Schröcksnadel: Es ging um die Lindsey Vonn, von der ich sagte: "Die richtet sich als Frau her und verkauft das." Wenn du gut hergerichtet bist, hast du einfach mehr Chancen, etwa, um Sponsoren zu gewinnen. Das ist nun einmal so und auch nichts Schlimmes - obwohl es gar nicht von mir gekommen ist. Die Petra Kronberger ist zu mir gekommen und fragte: "Wir haben zufällig eine Visagistin da und morgen frei - würdest du einem Schminkkurs zustimmen?" Ich sagte: "Klar, jederzeit, das zahlen wir." Dann hieß es plötzlich, dem Schröcksnadel wären die Frauen zu schiach.

"Alter, weißer Mann" - das ist gegenwärtig eine Art Kampfbegriff.
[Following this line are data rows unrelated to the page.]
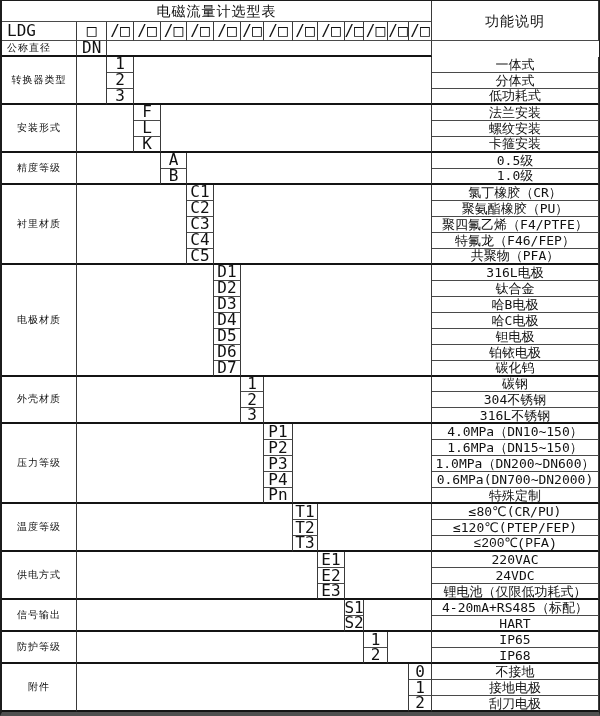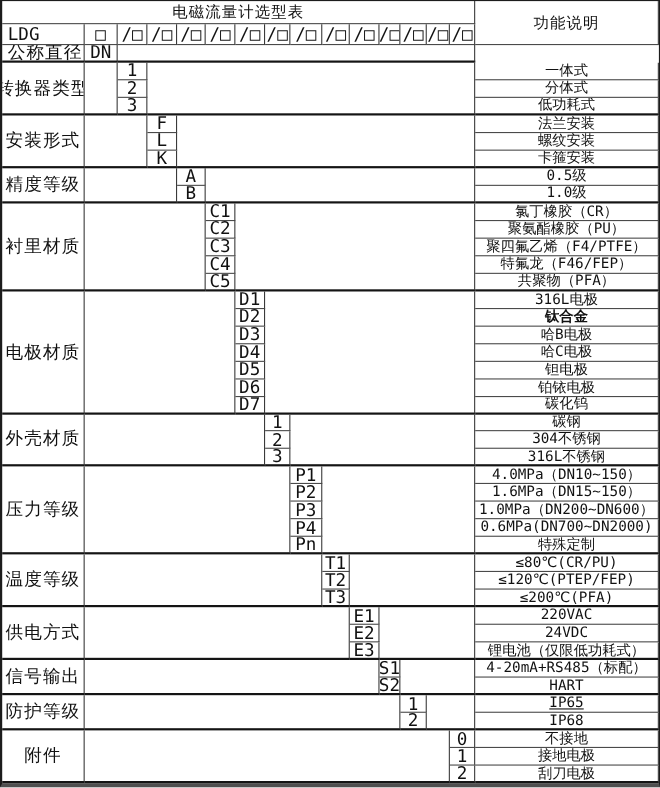--- a/index.html
+++ b/index.html
@@ -24,7 +24,7 @@
   .ge { border-bottom:2px solid #141414; }      
   .left { justify-content:flex-start; padding-left:5px; }
   .code { font-size:16px; }
-  .lbl  { font-size:16px; letter-spacing:1px; }
+  .lbl  { font-size:10px; letter-spacing:1px; }
   .hdr  { font-size:14px; letter-spacing:1px; }
   .c-title   { grid-column:1 / 16; grid-row:1; }
   .c-funchdr { grid-column:16;     grid-row:1 / 3; }

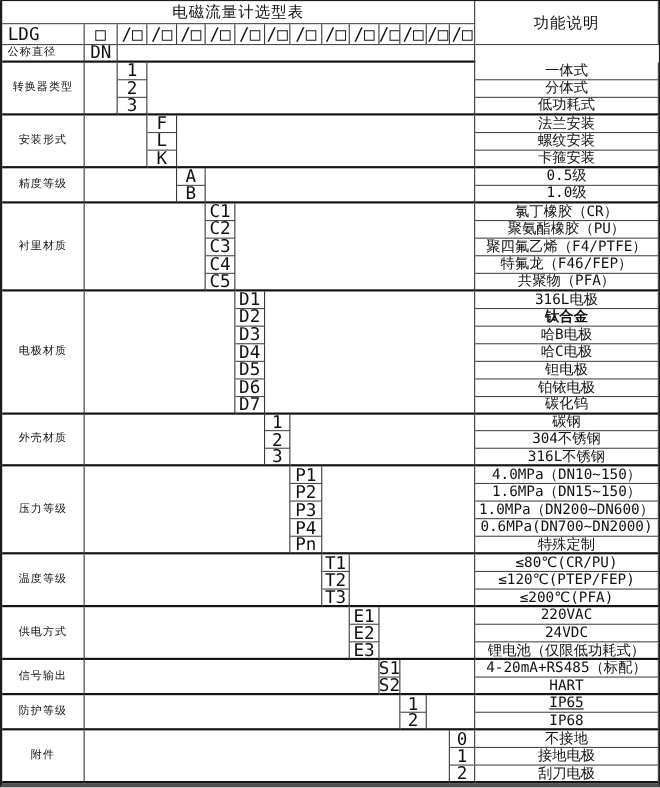--- a/index.html
+++ b/index.html
@@ -102,7 +102,7 @@
     <div class="cell code" style="grid-area: 17 / 7 / span 1 / span 1;">D1</div>
     <div class="cell" style="grid-area: 17 / 16 / span 1 / span 1;">316L电极</div>
     <div class="cell code" style="grid-area: 18 / 7 / span 1 / span 1;">D2</div>
-    <div class="cell" style="grid-area: 18 / 16 / span 1 / span 1; font-weight: bold;">钛合金</div>
+    <div class="cell" style="grid-area: 18 / 16 / span 1 / span 1;">钛合金</div>
     <div class="cell code" style="grid-area: 19 / 7 / span 1 / span 1;">D3</div>
     <div class="cell" style="grid-area: 19 / 16 / span 1 / span 1;">哈B电极</div>
     <div class="cell code" style="grid-area: 20 / 7 / span 1 / span 1;">D4</div>

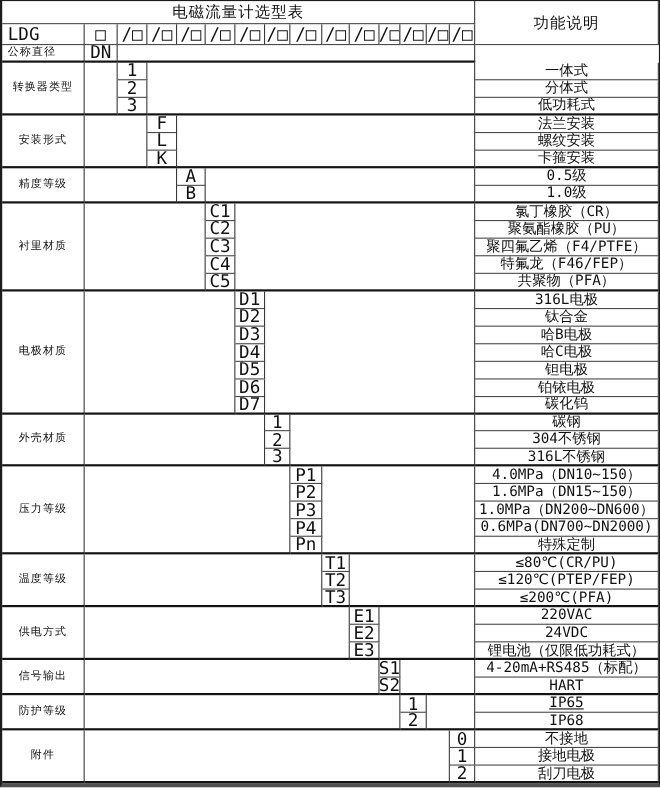--- a/index.html
+++ b/index.html
@@ -143,7 +143,7 @@
     <div class="cell code" style="grid-area: 33 / 10 / span 1 / span 1;">T2</div>
     <div class="cell" style="grid-area: 33 / 16 / span 1 / span 1;">≤120℃(PTEP/FEP)</div>
     <div class="cell code ge" style="grid-area: 34 / 10 / span 1 / span 1;">T3</div>
-    <div class="cell ge" style="grid-area: 34 / 16 / span 1 / span 1;">≤200℃(PFA)</div>
+    <div class="cell ge" style="grid-area: 34 / 16 / span 1 / span 1; font-family: Liberation Mono, monospace;">≤200℃(PFA)</div>
     <div class="cell ge" style="grid-area: 32 / 11 / span 3 / span 5;"></div>
     <div class="cell lbl ge" style="grid-area: 35 / 1 / span 3 / span 1;">供电方式</div>
     <div class="cell ge" style="grid-area: 35 / 2 / span 3 / span 9;"></div>

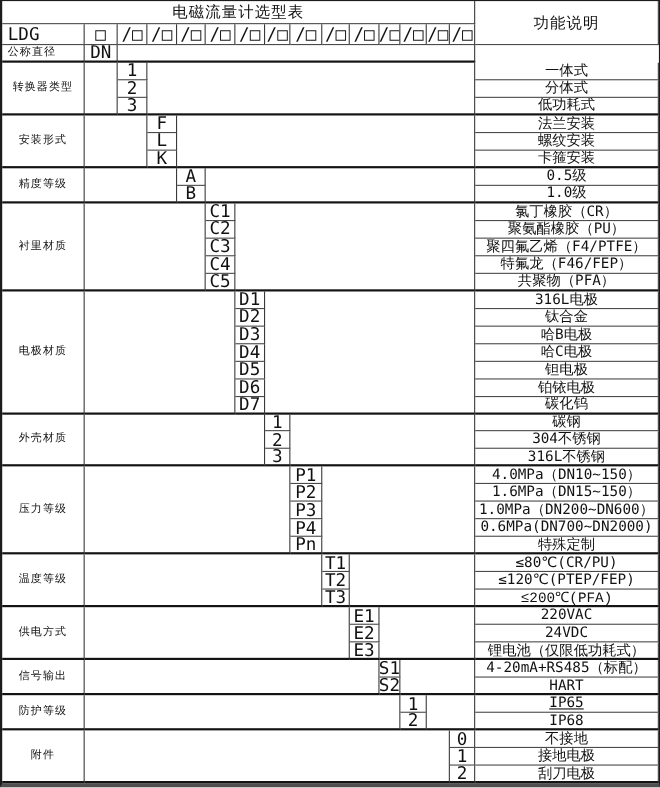--- a/index.html
+++ b/index.html
@@ -164,7 +164,7 @@
     <div class="cell lbl ge" style="grid-area: 40 / 1 / span 2 / span 1;">防护等级</div>
     <div class="cell ge" style="grid-area: 40 / 2 / span 2 / span 11;"></div>
     <div class="cell code" style="grid-area: 40 / 13 / span 1 / span 1;">1</div>
-    <div class="cell" style="grid-area: 40 / 16 / span 1 / span 1; text-decoration: underline;">IP65</div>
+    <div class="cell" style="grid-area: 40 / 16 / span 1 / span 1;">IP65</div>
     <div class="cell code ge" style="grid-area: 41 / 13 / span 1 / span 1;">2</div>
     <div class="cell ge" style="grid-area: 41 / 16 / span 1 / span 1;">IP68</div>
     <div class="cell ge" style="grid-area: 40 / 14 / span 2 / span 2;"></div>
Herr Hellsberg, haben Sie mit Ende 60, Herr Schröcksnadel, haben Sie mit Anfang 80 Verständnis für diese Zuschreibung?
Hellsberg: Sie ist natürlich despektierlich gemeint, aber ich lasse sie nicht an mich heran. Ich habe Menschen kennengelernt, die waren selbst nach 40 Dienstjahren junggeblieben, und andere, die als Junge schon eher an angehende Pensionisten gemahnten.
Schröcksnadel: Wenn die sagen würden: "weiser Mann", wäre das was anderes. Aber leider, so ehrlich muss man sein, bin ich nicht einmal das.

Was fehlt Ihnen denn zur Weisheit?
Hellsberg: Die Gelassenheit.
Schröcksnadel: Stimmt. Ich habe, auch wenn das manchen nicht passt, noch immer eine unglaubliche Ausdauer - aber keine Geduld.

ZUR PERSON

Peter Schröcksnadel

Der am 30. Juli 1941 in Innsbruck geborene Schröcksnadel war von 1990 weg 31 Jahre lang Präsident des Österreichischen Skiverbands, kurz ÖSV. Vor seiner Verbandskarriere gründete er die Firma Sitour, die Österreichs Pistenleitsysteme auf völlig neue Beine stellte. Heute halten Schröcksnadels Firmen hohe Beteiligungen an Skigebieten und Tourismusunternehmen, die zu den wichtigsten im Lande gehören. Schröcksnadel ist einer von vier Vizepräsidenten des internationalen Skiverbands FIS.

Clemens Hellsberg

Der Weltklasseviolinist Hellsberg, geboren am 28. März 1952 in Linz, war von 1997 bis 2014 Vorstand der Wiener Philharmoniker. Der vierfache Vater, der es in einem Jagdkommando des Bundesheeres zum Fähnrich brachte, erwarb sich wesentliche Verdienste in der Aufarbeitung des NS-Vergangenheit der Philharmoniker.

Das Interview ist ursprünglich in der Printausgabe von News Nr. 49/2021 erschienen.